Once you select the high-risk vulnerabilities to be patch, you can move on the remediation workflow. In this highly interconnected area, you should ask yourself:
- Can I push the vulnerability tickets for remediation directly on those online systems – ServiceNow, Jira, BMC – that are used for IT system support by system administration and devops?
- Did you agree with IT on appropriate remediation change management timeframe to make the remediation happen?
- Did you have a preferential channel of communication with IT to communicate emergency security patching procedures for remote teleworking systems?
- What if the patch cannot be applied because it breaks systems which are essential for teleworking.
The key here is to balance availability of remote access systems for supporting remote work and guaranteeing the implementation of secure access systems.

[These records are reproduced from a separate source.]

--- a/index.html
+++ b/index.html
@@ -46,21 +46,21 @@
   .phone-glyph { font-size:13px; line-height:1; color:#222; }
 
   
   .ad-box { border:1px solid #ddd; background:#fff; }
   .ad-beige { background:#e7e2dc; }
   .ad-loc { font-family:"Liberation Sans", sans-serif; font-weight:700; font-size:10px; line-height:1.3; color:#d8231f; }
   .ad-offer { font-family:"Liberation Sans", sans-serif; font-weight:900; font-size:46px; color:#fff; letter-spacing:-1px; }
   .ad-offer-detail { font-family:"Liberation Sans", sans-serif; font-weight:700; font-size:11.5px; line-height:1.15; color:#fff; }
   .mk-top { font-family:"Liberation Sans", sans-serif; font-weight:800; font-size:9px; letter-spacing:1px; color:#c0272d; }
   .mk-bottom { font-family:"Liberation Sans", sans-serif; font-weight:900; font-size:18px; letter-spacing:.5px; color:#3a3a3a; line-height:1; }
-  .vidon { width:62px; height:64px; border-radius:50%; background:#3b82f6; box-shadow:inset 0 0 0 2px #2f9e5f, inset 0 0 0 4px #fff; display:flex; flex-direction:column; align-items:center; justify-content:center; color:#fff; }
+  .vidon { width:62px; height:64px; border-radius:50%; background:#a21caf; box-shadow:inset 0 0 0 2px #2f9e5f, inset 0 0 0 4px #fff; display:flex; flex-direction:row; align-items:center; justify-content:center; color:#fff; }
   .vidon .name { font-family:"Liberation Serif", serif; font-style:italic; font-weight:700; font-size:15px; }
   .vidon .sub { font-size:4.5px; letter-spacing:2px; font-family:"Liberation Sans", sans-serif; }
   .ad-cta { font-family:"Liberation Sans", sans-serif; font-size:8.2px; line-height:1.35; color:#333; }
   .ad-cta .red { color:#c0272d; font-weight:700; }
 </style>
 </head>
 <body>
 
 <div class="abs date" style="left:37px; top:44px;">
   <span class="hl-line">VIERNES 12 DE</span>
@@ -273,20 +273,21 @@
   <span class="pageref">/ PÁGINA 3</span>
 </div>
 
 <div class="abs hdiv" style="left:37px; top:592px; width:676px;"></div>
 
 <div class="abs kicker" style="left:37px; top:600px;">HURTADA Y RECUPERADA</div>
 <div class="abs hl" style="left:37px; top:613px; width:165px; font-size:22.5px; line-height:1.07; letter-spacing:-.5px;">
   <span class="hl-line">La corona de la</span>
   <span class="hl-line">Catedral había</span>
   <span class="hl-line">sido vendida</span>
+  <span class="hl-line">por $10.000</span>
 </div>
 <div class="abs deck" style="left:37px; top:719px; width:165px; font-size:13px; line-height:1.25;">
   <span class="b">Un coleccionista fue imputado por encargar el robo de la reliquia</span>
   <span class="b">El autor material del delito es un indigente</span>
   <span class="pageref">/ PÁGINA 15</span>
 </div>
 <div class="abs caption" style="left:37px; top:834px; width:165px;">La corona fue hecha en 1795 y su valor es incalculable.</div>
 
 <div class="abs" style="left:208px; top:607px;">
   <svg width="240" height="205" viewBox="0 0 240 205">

Once the remote access systems are implemented and secure, based on the vulnerabilities discovered and patched, what does this fact say about your vulnerability management program? The VM feedback loop is an important tool in improving your overall VM program and overall security of your system.
As you can see, in time of emergency like this to fight against an ongoing pandemic, it is essential to deliver remote teleworking systems in time but also incorporating good vulnerability threat management practices into the implementation of secure systems.